Cell‐free extracts of the obligate methanol‐utilizing bacterium Pseudomonas W6 catalyze the oxydation of isocitrate to α‐ketoglutarate in the presence of NAD^+^ and NADP^+^. After electro‐focusing of the crude extract of Pseudomonas W6 actually two distinct bands each of NAD^+^‐linked isocitrate dehydrogenase (NAD^+^‐IDH) and of NADP^+^‐linked isocitrate dehydrogenase (NADP^+^‐IDH) could be observed. The NAD^+^‐IDH was completely separated from the NADP^+^‐IDH by employing DEAE ion exchange chromatography and further purified by affinity chromatography using Cibacron blue F 3G‐A.

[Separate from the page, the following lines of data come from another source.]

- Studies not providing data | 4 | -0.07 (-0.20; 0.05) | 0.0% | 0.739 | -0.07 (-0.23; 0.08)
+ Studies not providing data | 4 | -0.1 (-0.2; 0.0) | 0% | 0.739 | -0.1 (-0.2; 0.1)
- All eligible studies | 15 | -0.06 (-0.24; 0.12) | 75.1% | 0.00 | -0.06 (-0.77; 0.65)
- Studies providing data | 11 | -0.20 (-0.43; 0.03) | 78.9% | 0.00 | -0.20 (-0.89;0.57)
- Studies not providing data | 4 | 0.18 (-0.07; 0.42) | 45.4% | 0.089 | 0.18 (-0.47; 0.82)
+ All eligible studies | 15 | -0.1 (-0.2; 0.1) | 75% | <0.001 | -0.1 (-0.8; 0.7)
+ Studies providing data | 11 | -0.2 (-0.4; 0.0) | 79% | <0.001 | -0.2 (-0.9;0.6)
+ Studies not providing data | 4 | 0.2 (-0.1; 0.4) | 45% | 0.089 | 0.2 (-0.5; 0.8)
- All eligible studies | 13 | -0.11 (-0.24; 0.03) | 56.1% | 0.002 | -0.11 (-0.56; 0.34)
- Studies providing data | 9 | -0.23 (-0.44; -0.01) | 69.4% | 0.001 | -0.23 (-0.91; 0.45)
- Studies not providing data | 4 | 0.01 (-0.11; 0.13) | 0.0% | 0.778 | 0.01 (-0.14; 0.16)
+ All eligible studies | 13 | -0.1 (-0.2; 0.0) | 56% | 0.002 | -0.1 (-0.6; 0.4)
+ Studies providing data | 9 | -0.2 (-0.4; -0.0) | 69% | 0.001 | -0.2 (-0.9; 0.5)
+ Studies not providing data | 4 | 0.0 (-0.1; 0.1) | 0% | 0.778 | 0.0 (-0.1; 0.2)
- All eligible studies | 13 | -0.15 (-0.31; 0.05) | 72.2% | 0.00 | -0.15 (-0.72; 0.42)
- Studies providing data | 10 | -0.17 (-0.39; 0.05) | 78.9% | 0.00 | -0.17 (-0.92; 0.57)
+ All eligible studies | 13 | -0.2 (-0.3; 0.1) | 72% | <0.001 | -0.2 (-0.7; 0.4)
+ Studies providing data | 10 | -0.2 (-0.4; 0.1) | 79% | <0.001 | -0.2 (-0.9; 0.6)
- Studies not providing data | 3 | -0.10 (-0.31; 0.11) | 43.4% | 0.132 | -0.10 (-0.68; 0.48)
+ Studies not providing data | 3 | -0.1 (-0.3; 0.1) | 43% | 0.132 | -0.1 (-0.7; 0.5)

The NAD^+^‐IDH was inhibited by a high energy charge, whereas the NADP^+^‐IDH was found to be independent of energy charge. Consequently the NAD^+^‐IDH showed the control behaviour of an enzyme of an energy‐generating sequence which, however, equally fulfils a catabolic and an anabolic function. With respect to the inhibition by reduced pyridine nucleotides and α‐ketoglutarate differences between NAD^+^‐IDH and NADP^+^‐IDH were also found. Only the NADP^+^‐linked enzyme exhibited a feedback inhibition by its reaction products α‐ketoglutarate and NADPH. This control behaviour gives evidence for the biosynthetic function of the NADP^+^‐IDH. These results confer an amphibolic character to the sequence from citrate to α‐ketoglutarate in the incomplete citric‐acid cycle of Pseudomonas W6.